• **Work instruction**:
In full and without alteration, write out the records.

=== Input records ===

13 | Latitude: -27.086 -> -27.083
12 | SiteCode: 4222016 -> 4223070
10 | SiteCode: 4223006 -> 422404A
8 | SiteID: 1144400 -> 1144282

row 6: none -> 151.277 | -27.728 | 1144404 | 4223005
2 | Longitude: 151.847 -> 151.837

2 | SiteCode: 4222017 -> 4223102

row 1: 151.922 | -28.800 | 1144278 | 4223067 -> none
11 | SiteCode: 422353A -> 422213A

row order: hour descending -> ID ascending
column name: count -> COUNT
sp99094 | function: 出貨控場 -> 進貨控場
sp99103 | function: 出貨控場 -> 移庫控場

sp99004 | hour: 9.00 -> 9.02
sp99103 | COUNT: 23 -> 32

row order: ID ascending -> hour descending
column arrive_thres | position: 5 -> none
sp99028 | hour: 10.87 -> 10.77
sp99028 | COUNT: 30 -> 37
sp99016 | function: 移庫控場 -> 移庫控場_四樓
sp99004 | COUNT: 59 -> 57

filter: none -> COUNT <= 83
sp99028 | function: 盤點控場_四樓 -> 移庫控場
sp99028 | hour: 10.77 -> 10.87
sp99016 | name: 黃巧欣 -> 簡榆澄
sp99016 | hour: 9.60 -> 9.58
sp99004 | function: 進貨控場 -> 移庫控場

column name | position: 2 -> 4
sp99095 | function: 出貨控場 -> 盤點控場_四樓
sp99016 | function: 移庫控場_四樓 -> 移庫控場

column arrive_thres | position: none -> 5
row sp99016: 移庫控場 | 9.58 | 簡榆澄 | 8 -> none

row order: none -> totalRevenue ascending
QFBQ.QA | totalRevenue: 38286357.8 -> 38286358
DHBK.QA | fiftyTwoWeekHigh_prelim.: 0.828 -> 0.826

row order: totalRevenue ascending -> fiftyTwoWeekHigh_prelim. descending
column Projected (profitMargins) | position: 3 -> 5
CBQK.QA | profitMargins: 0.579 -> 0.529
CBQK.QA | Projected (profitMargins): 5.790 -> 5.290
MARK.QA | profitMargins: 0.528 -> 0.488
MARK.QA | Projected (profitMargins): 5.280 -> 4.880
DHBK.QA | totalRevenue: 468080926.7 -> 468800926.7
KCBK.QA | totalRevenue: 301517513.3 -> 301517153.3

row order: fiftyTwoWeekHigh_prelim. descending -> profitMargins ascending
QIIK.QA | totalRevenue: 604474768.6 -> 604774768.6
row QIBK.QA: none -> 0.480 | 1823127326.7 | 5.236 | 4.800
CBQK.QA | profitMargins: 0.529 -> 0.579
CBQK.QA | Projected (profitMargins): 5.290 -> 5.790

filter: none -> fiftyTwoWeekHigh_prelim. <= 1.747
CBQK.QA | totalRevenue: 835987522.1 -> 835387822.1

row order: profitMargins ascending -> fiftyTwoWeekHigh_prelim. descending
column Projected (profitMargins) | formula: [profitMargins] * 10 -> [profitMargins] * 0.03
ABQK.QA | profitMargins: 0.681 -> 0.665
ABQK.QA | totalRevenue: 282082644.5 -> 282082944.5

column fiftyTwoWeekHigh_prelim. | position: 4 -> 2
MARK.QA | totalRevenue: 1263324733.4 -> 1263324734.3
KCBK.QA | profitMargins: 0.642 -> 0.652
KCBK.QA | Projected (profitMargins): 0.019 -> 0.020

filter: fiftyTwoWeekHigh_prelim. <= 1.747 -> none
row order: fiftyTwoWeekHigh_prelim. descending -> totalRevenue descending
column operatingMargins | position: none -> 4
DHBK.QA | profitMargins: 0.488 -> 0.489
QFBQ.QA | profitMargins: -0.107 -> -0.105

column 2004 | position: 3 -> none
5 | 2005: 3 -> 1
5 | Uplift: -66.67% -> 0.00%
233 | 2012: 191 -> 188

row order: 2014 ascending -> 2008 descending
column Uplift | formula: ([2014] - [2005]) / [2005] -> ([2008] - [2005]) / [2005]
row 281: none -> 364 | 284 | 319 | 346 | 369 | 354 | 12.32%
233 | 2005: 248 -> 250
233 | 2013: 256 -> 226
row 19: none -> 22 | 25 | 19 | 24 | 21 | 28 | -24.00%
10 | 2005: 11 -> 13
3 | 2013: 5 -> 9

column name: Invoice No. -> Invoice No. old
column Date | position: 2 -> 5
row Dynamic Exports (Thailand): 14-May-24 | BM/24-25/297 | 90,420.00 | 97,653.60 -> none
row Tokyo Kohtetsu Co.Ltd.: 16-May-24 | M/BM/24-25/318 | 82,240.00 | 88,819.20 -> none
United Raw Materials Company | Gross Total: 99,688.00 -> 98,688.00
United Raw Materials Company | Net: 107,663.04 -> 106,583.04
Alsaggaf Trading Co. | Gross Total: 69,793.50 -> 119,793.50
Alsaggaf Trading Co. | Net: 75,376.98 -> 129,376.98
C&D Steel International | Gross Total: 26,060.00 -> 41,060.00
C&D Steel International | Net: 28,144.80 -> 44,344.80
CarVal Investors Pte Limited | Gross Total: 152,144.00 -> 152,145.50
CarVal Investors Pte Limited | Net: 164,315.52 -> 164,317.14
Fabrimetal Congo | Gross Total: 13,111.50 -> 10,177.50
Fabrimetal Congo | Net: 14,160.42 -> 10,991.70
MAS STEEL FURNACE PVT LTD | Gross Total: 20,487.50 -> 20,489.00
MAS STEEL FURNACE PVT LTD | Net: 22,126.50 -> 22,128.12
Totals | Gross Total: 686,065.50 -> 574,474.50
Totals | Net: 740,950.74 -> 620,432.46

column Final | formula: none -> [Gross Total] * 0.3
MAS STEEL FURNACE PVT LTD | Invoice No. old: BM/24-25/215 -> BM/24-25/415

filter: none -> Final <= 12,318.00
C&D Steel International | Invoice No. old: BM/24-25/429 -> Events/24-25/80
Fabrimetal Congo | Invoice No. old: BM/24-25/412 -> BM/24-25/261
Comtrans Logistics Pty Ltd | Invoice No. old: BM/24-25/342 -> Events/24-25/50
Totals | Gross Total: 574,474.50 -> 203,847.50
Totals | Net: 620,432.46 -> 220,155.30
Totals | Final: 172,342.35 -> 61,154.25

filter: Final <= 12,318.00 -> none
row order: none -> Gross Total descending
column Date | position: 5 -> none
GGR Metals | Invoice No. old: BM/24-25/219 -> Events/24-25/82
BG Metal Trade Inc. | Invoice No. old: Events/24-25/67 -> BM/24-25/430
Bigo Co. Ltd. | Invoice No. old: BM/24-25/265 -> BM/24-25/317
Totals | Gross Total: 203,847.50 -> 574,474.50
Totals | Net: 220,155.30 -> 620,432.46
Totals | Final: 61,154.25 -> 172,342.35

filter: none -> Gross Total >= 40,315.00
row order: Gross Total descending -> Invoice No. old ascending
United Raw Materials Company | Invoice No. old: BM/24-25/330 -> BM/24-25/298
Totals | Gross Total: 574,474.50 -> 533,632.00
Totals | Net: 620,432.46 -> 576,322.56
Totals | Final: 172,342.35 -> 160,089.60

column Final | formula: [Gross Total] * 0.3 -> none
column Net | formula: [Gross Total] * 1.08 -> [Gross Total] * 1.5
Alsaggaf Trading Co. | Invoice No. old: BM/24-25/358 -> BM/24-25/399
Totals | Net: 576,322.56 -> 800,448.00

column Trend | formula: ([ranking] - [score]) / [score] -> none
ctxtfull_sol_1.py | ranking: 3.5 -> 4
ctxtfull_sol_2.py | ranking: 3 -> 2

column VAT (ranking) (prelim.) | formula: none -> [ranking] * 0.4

===

• **Exercise result**:
13 | Latitude: -27.086 -> -27.083
12 | SiteCode: 4222016 -> 4223070
10 | SiteCode: 4223006 -> 422404A
8 | SiteID: 1144400 -> 1144282

row 6: none -> 151.277 | -27.728 | 1144404 | 4223005
2 | Longitude: 151.847 -> 151.837

2 | SiteCode: 4222017 -> 4223102

row 1: 151.922 | -28.800 | 1144278 | 4223067 -> none
11 | SiteCode: 422353A -> 422213A

row order: hour descending -> ID ascending
column name: count -> COUNT
sp99094 | function: 出貨控場 -> 進貨控場
sp99103 | function: 出貨控場 -> 移庫控場

sp99004 | hour: 9.00 -> 9.02
sp99103 | COUNT: 23 -> 32

row order: ID ascending -> hour descending
column arrive_thres | position: 5 -> none
sp99028 | hour: 10.87 -> 10.77
sp99028 | COUNT: 30 -> 37
sp99016 | function: 移庫控場 -> 移庫控場_四樓
sp99004 | COUNT: 59 -> 57

filter: none -> COUNT <= 83
sp99028 | function: 盤點控場_四樓 -> 移庫控場
sp99028 | hour: 10.77 -> 10.87
sp99016 | name: 黃巧欣 -> 簡榆澄
sp99016 | hour: 9.60 -> 9.58
sp99004 | function: 進貨控場 -> 移庫控場

column name | position: 2 -> 4
sp99095 | function: 出貨控場 -> 盤點控場_四樓
sp99016 | function: 移庫控場_四樓 -> 移庫控場

column arrive_thres | position: none -> 5
row sp99016: 移庫控場 | 9.58 | 簡榆澄 | 8 -> none

row order: none -> totalRevenue ascending
QFBQ.QA | totalRevenue: 38286357.8 -> 38286358
DHBK.QA | fiftyTwoWeekHigh_prelim.: 0.828 -> 0.826

row order: totalRevenue ascending -> fiftyTwoWeekHigh_prelim. descending
column Projected (profitMargins) | position: 3 -> 5
CBQK.QA | profitMargins: 0.579 -> 0.529
CBQK.QA | Projected (profitMargins): 5.790 -> 5.290
MARK.QA | profitMargins: 0.528 -> 0.488
MARK.QA | Projected (profitMargins): 5.280 -> 4.880
DHBK.QA | totalRevenue: 468080926.7 -> 468800926.7
KCBK.QA | totalRevenue: 301517513.3 -> 301517153.3

row order: fiftyTwoWeekHigh_prelim. descending -> profitMargins ascending
QIIK.QA | totalRevenue: 604474768.6 -> 604774768.6
row QIBK.QA: none -> 0.480 | 1823127326.7 | 5.236 | 4.800
CBQK.QA | profitMargins: 0.529 -> 0.579
CBQK.QA | Projected (profitMargins): 5.290 -> 5.790

filter: none -> fiftyTwoWeekHigh_prelim. <= 1.747
CBQK.QA | totalRevenue: 835987522.1 -> 835387822.1

row order: profitMargins ascending -> fiftyTwoWeekHigh_prelim. descending
column Projected (profitMargins) | formula: [profitMargins] * 10 -> [profitMargins] * 0.03
ABQK.QA | profitMargins: 0.681 -> 0.665
ABQK.QA | totalRevenue: 282082644.5 -> 282082944.5

column fiftyTwoWeekHigh_prelim. | position: 4 -> 2
MARK.QA | totalRevenue: 1263324733.4 -> 1263324734.3
KCBK.QA | profitMargins: 0.642 -> 0.652
KCBK.QA | Projected (profitMargins): 0.019 -> 0.020

filter: fiftyTwoWeekHigh_prelim. <= 1.747 -> none
row order: fiftyTwoWeekHigh_prelim. descending -> totalRevenue descending
column operatingMargins | position: none -> 4
DHBK.QA | profitMargins: 0.488 -> 0.489
QFBQ.QA | profitMargins: -0.107 -> -0.105

column 2004 | position: 3 -> none
5 | 2005: 3 -> 1
5 | Uplift: -66.67% -> 0.00%
233 | 2012: 191 -> 188

row order: 2014 ascending -> 2008 descending
column Uplift | formula: ([2014] - [2005]) / [2005] -> ([2008] - [2005]) / [2005]
row 281: none -> 364 | 284 | 319 | 346 | 369 | 354 | 12.32%
233 | 2005: 248 -> 250
233 | 2013: 256 -> 226
row 19: none -> 22 | 25 | 19 | 24 | 21 | 28 | -24.00%
10 | 2005: 11 -> 13
3 | 2013: 5 -> 9

column name: Invoice No. -> Invoice No. old
column Date | position: 2 -> 5
row Dynamic Exports (Thailand): 14-May-24 | BM/24-25/297 | 90,420.00 | 97,653.60 -> none
row Tokyo Kohtetsu Co.Ltd.: 16-May-24 | M/BM/24-25/318 | 82,240.00 | 88,819.20 -> none
United Raw Materials Company | Gross Total: 99,688.00 -> 98,688.00
United Raw Materials Company | Net: 107,663.04 -> 106,583.04
Alsaggaf Trading Co. | Gross Total: 69,793.50 -> 119,793.50
Alsaggaf Trading Co. | Net: 75,376.98 -> 129,376.98
C&D Steel International | Gross Total: 26,060.00 -> 41,060.00
C&D Steel International | Net: 28,144.80 -> 44,344.80
CarVal Investors Pte Limited | Gross Total: 152,144.00 -> 152,145.50
CarVal Investors Pte Limited | Net: 164,315.52 -> 164,317.14
Fabrimetal Congo | Gross Total: 13,111.50 -> 10,177.50
Fabrimetal Congo | Net: 14,160.42 -> 10,991.70
MAS STEEL FURNACE PVT LTD | Gross Total: 20,487.50 -> 20,489.00
MAS STEEL FURNACE PVT LTD | Net: 22,126.50 -> 22,128.12
Totals | Gross Total: 686,065.50 -> 574,474.50
Totals | Net: 740,950.74 -> 620,432.46

column Final | formula: none -> [Gross Total] * 0.3
MAS STEEL FURNACE PVT LTD | Invoice No. old: BM/24-25/215 -> BM/24-25/415

filter: none -> Final <= 12,318.00
C&D Steel International | Invoice No. old: BM/24-25/429 -> Events/24-25/80
Fabrimetal Congo | Invoice No. old: BM/24-25/412 -> BM/24-25/261
Comtrans Logistics Pty Ltd | Invoice No. old: BM/24-25/342 -> Events/24-25/50
Totals | Gross Total: 574,474.50 -> 203,847.50
Totals | Net: 620,432.46 -> 220,155.30
Totals | Final: 172,342.35 -> 61,154.25

filter: Final <= 12,318.00 -> none
row order: none -> Gross Total descending
column Date | position: 5 -> none
GGR Metals | Invoice No. old: BM/24-25/219 -> Events/24-25/82
BG Metal Trade Inc. | Invoice No. old: Events/24-25/67 -> BM/24-25/430
Bigo Co. Ltd. | Invoice No. old: BM/24-25/265 -> BM/24-25/317
Totals | Gross Total: 203,847.50 -> 574,474.50
Totals | Net: 220,155.30 -> 620,432.46
Totals | Final: 61,154.25 -> 172,342.35

filter: none -> Gross Total >= 40,315.00
row order: Gross Total descending -> Invoice No. old ascending
United Raw Materials Company | Invoice No. old: BM/24-25/330 -> BM/24-25/298
Totals | Gross Total: 574,474.50 -> 533,632.00
Totals | Net: 620,432.46 -> 576,322.56
Totals | Final: 172,342.35 -> 160,089.60

column Final | formula: [Gross Total] * 0.3 -> none
column Net | formula: [Gross Total] * 1.08 -> [Gross Total] * 1.5
Alsaggaf Trading Co. | Invoice No. old: BM/24-25/358 -> BM/24-25/399
Totals | Net: 576,322.56 -> 800,448.00

column Trend | formula: ([ranking] - [score]) / [score] -> none
ctxtfull_sol_1.py | ranking: 3.5 -> 4
ctxtfull_sol_2.py | ranking: 3 -> 2

column VAT (ranking) (prelim.) | formula: none -> [ranking] * 0.4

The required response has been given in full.